Variable Block Text File

S

scad

I have a file that has blocks of data that can vary in length. The
first 2 bytes of the block are a Hex number telling me how many bytes
long the block is (including those 2 bytes). I need to be able to
read those first 2 bytes, then read then entire block and write it out
to a new file with '\n' at the end of each block. Can someone help me
with that? I am having significant trouble determining the block
length as I have done little work in C++.

Thank you,

Scott
 
J

Juha Nieminen

scad said:
I have a file that has blocks of data that can vary in length. The
first 2 bytes of the block are a Hex number telling me how many bytes
long the block is (including those 2 bytes).

Are you sure the two bytes form a hexadecimal number (in ascii?), that
is, the maximum size of the block is 255 bytes (ie. FF in hex), rather
than the two bytes forming a 16-bit value telling the size of the block
(ie. the maximum size would then be 65535 bytes)?

The solution is obviously different depending on that. Also in the
latter case it depends on whether the two bytes form a low-endian or a
high-endian value.
 
S

scad

  Are you sure the two bytes form a hexadecimal number (in ascii?), that
is, the maximum size of the block is 255 bytes (ie. FF in hex), rather
than the two bytes forming a 16-bit value telling the size of the block
(ie. the maximum size would then be 65535 bytes)?

  The solution is obviously different depending on that. Also in the
latter case it depends on whether the two bytes form a low-endian or a
high-endian value.

It is a 16-bit value. 7F 88 = 32648

Thank you,
 
J

James Kanze

Are you sure the two bytes form a hexadecimal number (in
ascii?), that is, the maximum size of the block is 255 bytes
(ie. FF in hex), rather than the two bytes forming a 16-bit
value telling the size of the block (ie. the maximum size
would then be 65535 bytes)?
The solution is obviously different depending on that. Also
in the latter case it depends on whether the two bytes form
a low-endian or a high-endian value.
[/QUOTE]
It is a 16-bit value. 7F 88 = 32648

And how is this binary value represented? Without knowing that,
we can't read it. If it's the same as an unsigned short in XDR,
something like:

unsigned short result = input.get() ;
result |= result << 8 | input.get() ;

would do the trick (except for error handling). If the format
is something else, you'd need something different.

And of course, this only works if you open the file in binary.
Similarly, reading the data, then outputing it with a trailing
'\n', will likely only work if the data is text, encoded in the
same character set as you normally use.
 
J

Juha Nieminen

scad said:
It is a 16-bit value. 7F 88 = 32648

Thus it had nothing to do with hexadecimal.

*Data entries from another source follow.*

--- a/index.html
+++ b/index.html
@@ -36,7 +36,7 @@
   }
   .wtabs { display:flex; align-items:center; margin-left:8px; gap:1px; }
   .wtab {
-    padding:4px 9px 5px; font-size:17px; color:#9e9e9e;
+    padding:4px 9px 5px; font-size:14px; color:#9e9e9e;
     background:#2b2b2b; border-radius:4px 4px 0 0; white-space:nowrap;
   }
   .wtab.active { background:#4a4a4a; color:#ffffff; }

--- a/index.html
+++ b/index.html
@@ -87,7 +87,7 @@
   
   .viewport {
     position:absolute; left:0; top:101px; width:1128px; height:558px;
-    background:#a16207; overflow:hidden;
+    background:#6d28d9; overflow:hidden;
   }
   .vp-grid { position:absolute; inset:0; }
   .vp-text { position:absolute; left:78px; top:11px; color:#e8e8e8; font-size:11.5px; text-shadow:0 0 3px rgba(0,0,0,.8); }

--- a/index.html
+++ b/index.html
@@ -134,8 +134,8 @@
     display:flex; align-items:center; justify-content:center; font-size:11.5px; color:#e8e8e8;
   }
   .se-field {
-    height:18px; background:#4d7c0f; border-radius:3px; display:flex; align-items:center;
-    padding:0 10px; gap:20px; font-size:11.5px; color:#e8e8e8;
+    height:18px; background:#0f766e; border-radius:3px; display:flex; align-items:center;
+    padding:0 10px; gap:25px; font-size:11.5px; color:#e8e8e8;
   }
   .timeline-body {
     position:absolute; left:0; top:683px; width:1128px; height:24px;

You should be more
accurate when posting questions, or else you will only send people into
wild goose chases.
 
S

sean_in_raleigh

Thus it had nothing to do with hexadecimal. You should be more
accurate when posting questions, or else you will only send people into
wild goose chases.

It's common for beginners to associate binary values
with hex. No need to bite the newbies.

Sean
 
R

Richard Herring

In message
It's common for beginners to associate binary values
with hex. No need to bite the newbies.

It's common for beginners and others to confuse values with
representations, and this should be discouraged.

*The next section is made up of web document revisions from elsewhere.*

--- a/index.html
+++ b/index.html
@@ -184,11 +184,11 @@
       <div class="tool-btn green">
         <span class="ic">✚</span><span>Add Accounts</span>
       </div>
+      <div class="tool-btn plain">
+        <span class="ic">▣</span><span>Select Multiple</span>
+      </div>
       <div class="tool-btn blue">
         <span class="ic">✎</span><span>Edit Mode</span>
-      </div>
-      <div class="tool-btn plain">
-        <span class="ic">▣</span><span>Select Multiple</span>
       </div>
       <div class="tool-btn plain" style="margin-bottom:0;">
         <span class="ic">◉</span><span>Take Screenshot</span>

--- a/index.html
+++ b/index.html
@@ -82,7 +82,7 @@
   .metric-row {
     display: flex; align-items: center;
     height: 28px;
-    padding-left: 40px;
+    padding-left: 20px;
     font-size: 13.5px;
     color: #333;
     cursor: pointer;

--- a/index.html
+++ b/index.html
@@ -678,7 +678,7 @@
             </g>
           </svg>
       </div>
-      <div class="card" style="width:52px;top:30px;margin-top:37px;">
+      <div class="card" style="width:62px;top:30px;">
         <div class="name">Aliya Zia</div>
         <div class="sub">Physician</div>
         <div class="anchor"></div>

A value is just a value, it isn't "binary" any more than it is
"hexadecimal".
 
S

Stefan Ram

Richard Herring said:
A value is just a value, it isn't "binary"
any more than it is "hexadecimal".

I agree. In my own words:

In general (even outside of computer science), a »value«
(entity) is something that - by agreement of the parties
taking part in the act of communication - assertions can be
made about.

In programming, »value« usually means »value« (entity) of the
run-time model (Where a »model« is a set of agreements in the
form of assertions.). A value (sometimes called »first-class
value«) can be expressed by an expression of the source text.

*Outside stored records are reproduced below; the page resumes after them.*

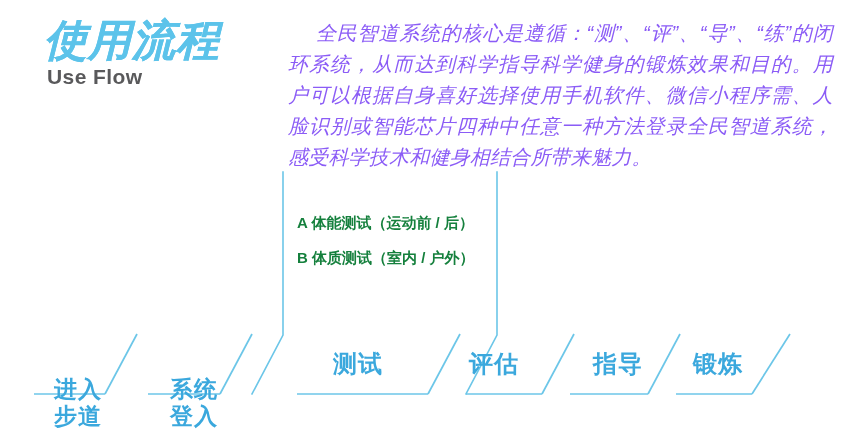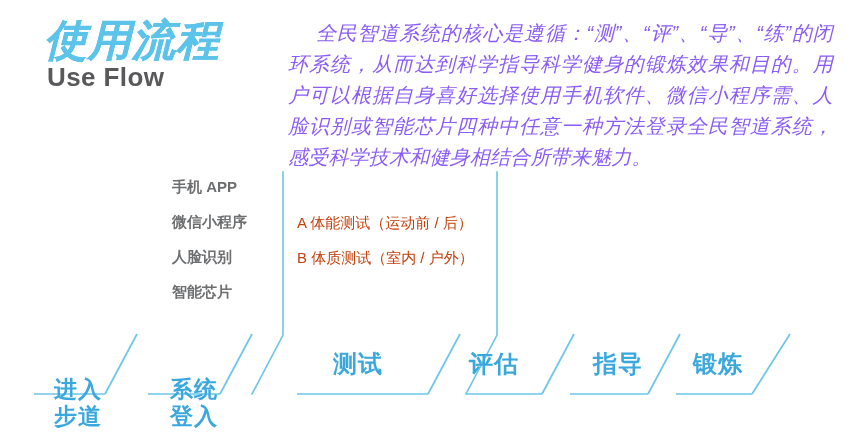--- a/index.html
+++ b/index.html
@@ -39,7 +39,7 @@
     position: absolute;
     left: 47px;
     top: 64px;
-    font-size: 26px;
+    font-size: 21px;
     line-height: 26px;
     font-weight: bold;
     letter-spacing: 0.4px;

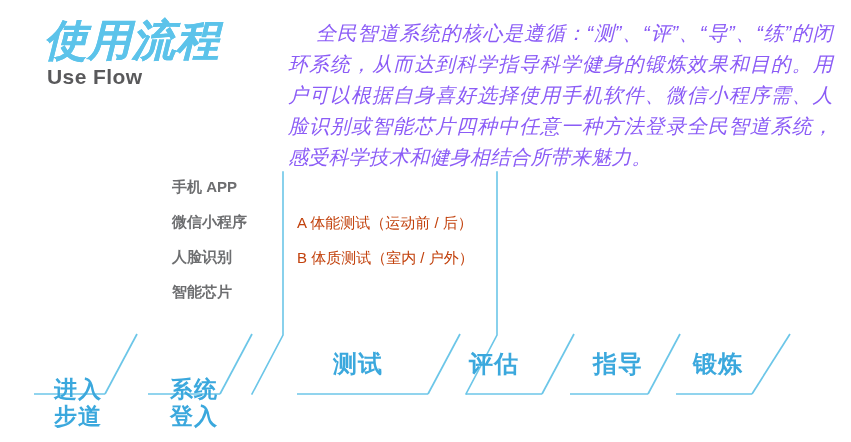--- a/index.html
+++ b/index.html
@@ -136,12 +136,6 @@
 
   <div id="intro-paragraph">全民智道系统的核心是遵循：“测”、“评”、“导”、“练”的闭环系统，从而达到科学指导科学健身的锻炼效果和目的。用户可以根据自身喜好选择使用手机软件、微信小程序需、人脸识别或智能芯片四种中任意一种方法登录全民智道系统，感受科学技术和健身相结合所带来魅力。</div>
 
-  <div id="methods-list">
-    <div class="list-item">手机 APP</div>
-    <div class="list-item">微信小程序</div>
-    <div class="list-item">人脸识别</div>
-    <div class="list-item">智能芯片</div>
-  </div>
 
   <div id="tests-list">
     <div class="list-item">A  体能测试（运动前 / 后）</div>

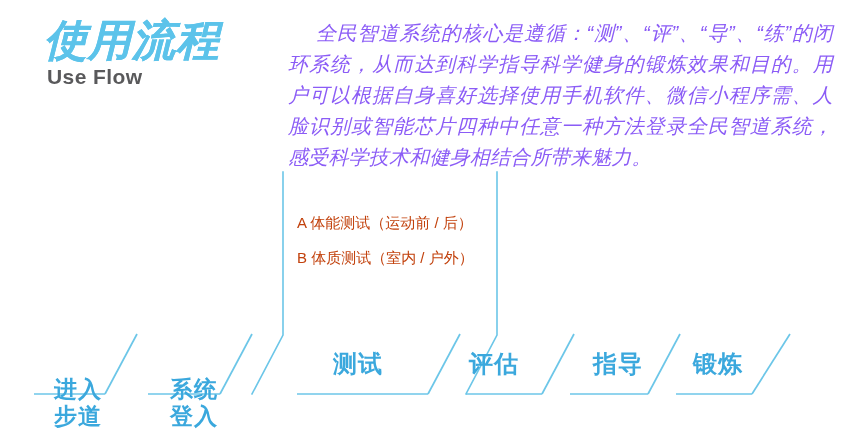--- a/index.html
+++ b/index.html
@@ -85,8 +85,8 @@
   #tests-list .list-item {
     font-size: 15px;
     line-height: 35px;
-    font-weight: normal;
-    color: #c2410c;
+    font-weight: bold;
+    color: #15803d;
     white-space: nowrap;
   }
 

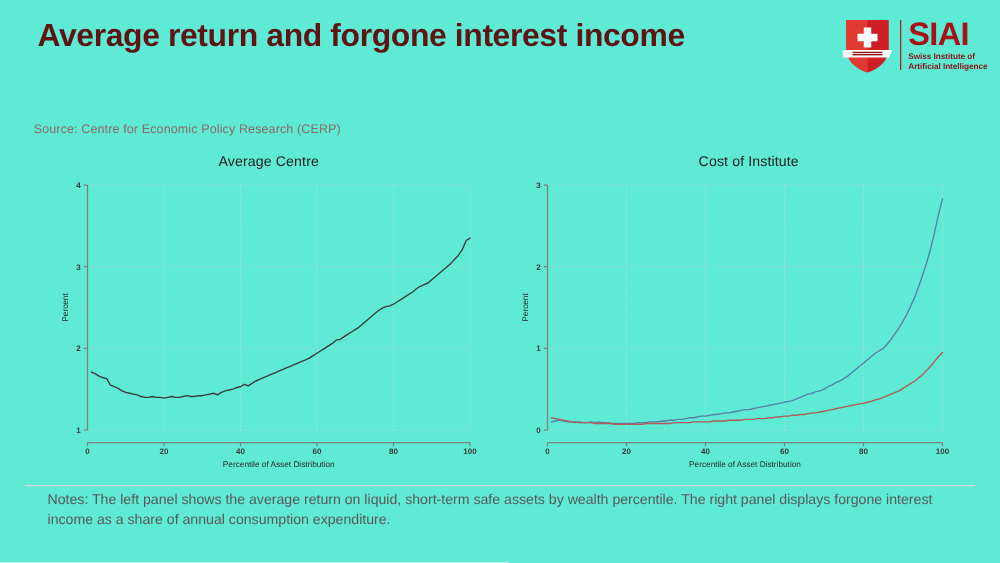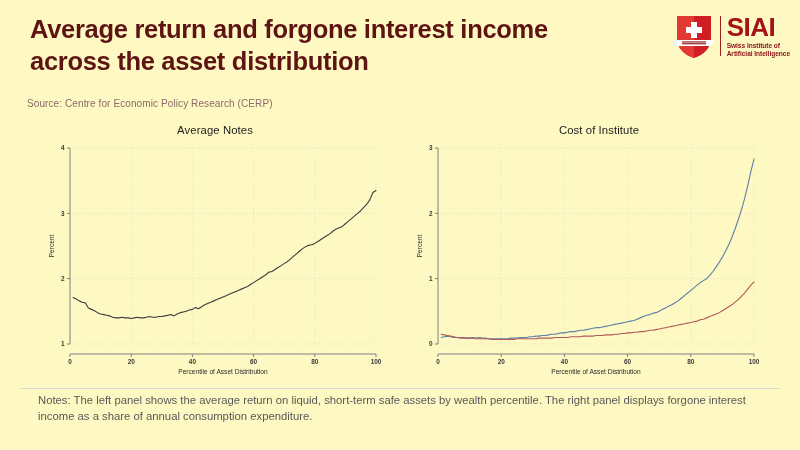--- a/index.html
+++ b/index.html
@@ -13,7 +13,7 @@
   #slide {
     position: relative;
     width: 800px; height: 450px;
-    background: #fef9c3;
+    background: #5eead4;
   }
 
   

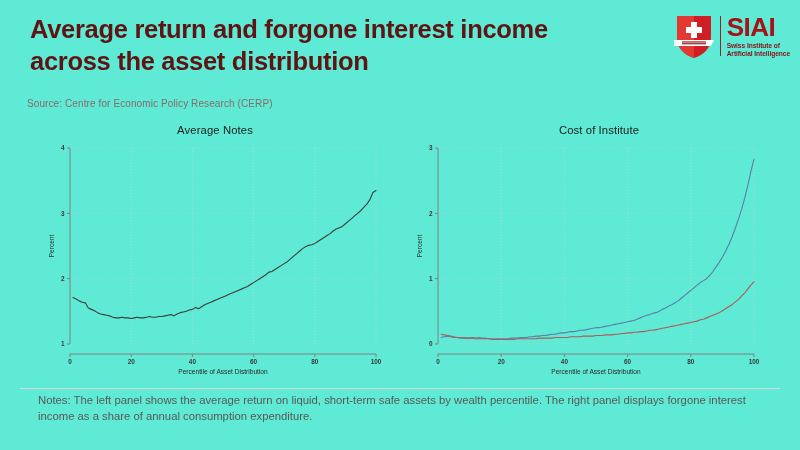--- a/index.html
+++ b/index.html
@@ -128,7 +128,6 @@
   <div id="header">
     <div id="title">
       <span class="line">Average return and forgone interest income</span>
-      <span class="line">across the asset distribution</span>
     </div>
     <div id="source">Source: Centre for Economic Policy Research (CERP)</div>
 

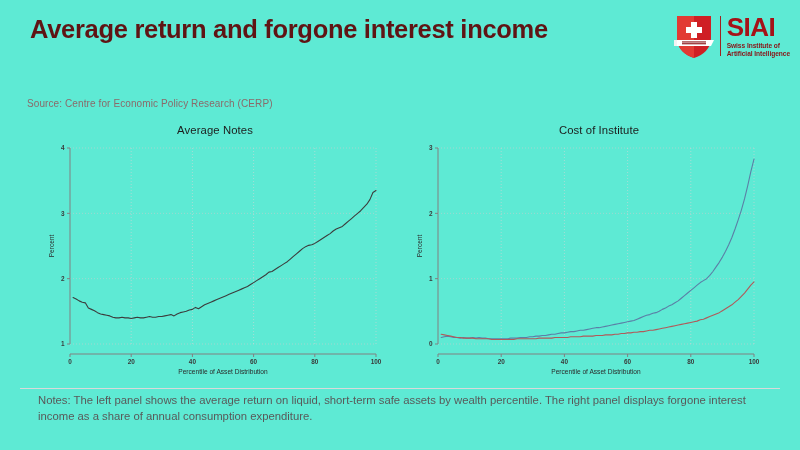--- a/index.html
+++ b/index.html
@@ -152,7 +152,7 @@
   </div>
 
   <div class="panel" id="panel-left">
-    <div class="chart-title">Average Notes</div>
+    <div class="chart-title">Average Centre</div>
     <svg class="plot-svg" id="svg-left" width="350" height="246">
         <line x1="30" y1="204" x2="336" y2="204" stroke="#cccccc" stroke-width="0.6" stroke-dasharray="1,2"></line>
         <line x1="30" y1="138.66666666666669" x2="336" y2="138.66666666666669" stroke="#cccccc" stroke-width="0.6" stroke-dasharray="1,2"></line>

A »literal« is an entity of the source-text model, it is a
name of a value whose value (meaning) is specified by the
programming language and whose value can not be altered by the
programmer.

A numerical literal also is called »numeral«.

So, for example »0x1« and »1« both are numerals. They are
different numerals, but they have the same value. The value
itself can not be written. One can only write expressions for
values.
 
J

Juha Nieminen

Richard said:
A value is just a value, it isn't "binary" any more than it is
"hexadecimal".

True, but it's difficult to talk about values and their storage when
the terminology is so confusing.

"Hexadecimal" refers quite unambiguously to the (usually ascii)
representation of a numerical value (in base 16). The term "binary" is
more complicated.

In theory when you say "the number is stored in binary" it might refer
to one of two things:

1) It's stored in base-2 representation. That is, the number is stored
by writing a combination of the two characters '0' and '1'.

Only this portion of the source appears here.